**Exercise instructions**
Your answer must consist of one number: how many lines in the records contain "Transparente".

**Data extract**

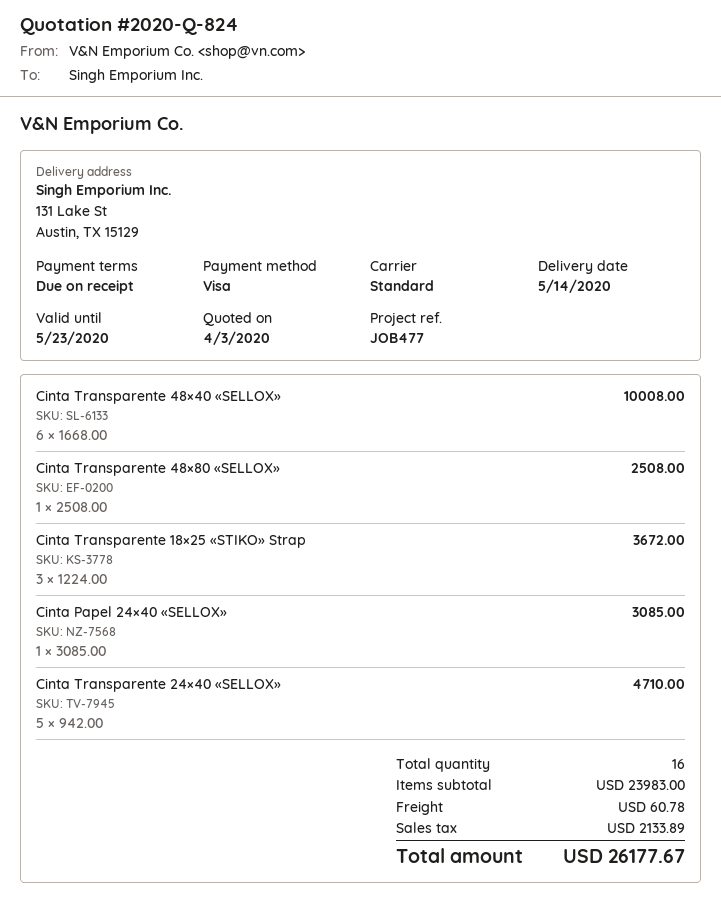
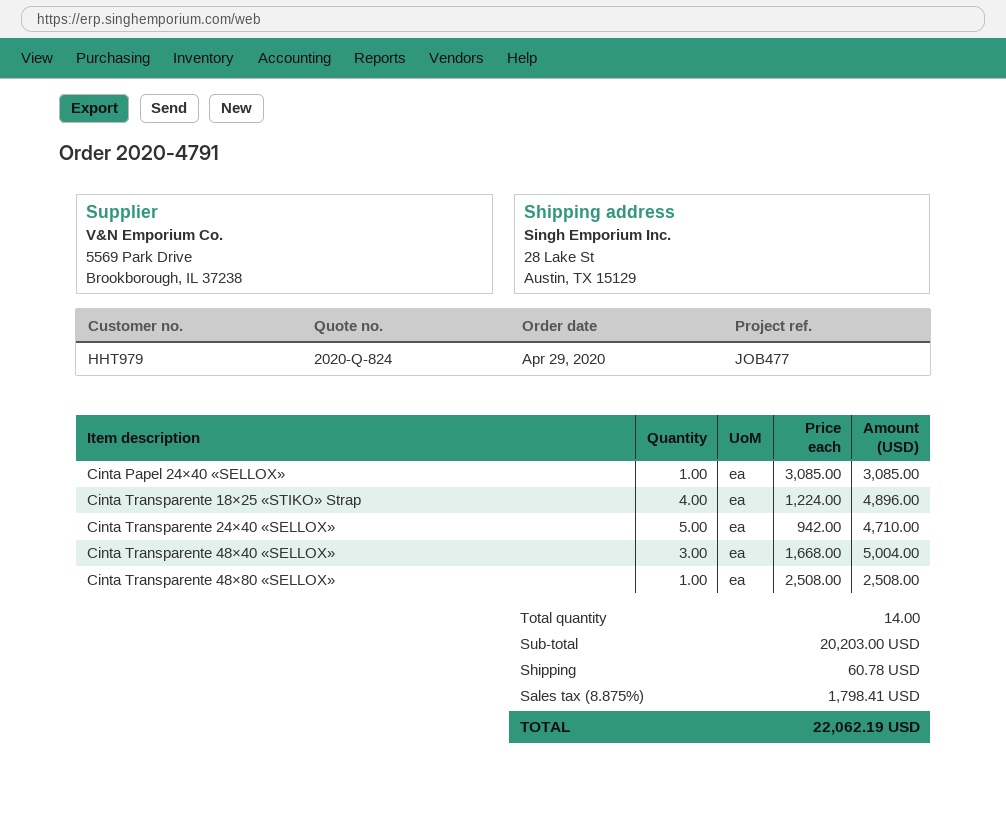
ship to: 131 Lake St, Austin, TX 15129 -> 28 Lake St, Austin, TX 15129
Cinta Transparente 48×40 «SELLOX»: 6 x 1668.00 = 10008.00 -> 3 x 1668.00 = 5004.00
Cinta Transparente 18×25 «STIKO» Strap: 3 x 1224.00 = 3672.00 -> 4 x 1224.00 = 4896.00
total quantity: 16 -> 14
subtotal: 23983.00 -> 20203.00
tax: 2133.89 -> 1798.41
total: 26177.67 -> 22062.19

**Solution to this exercise**
2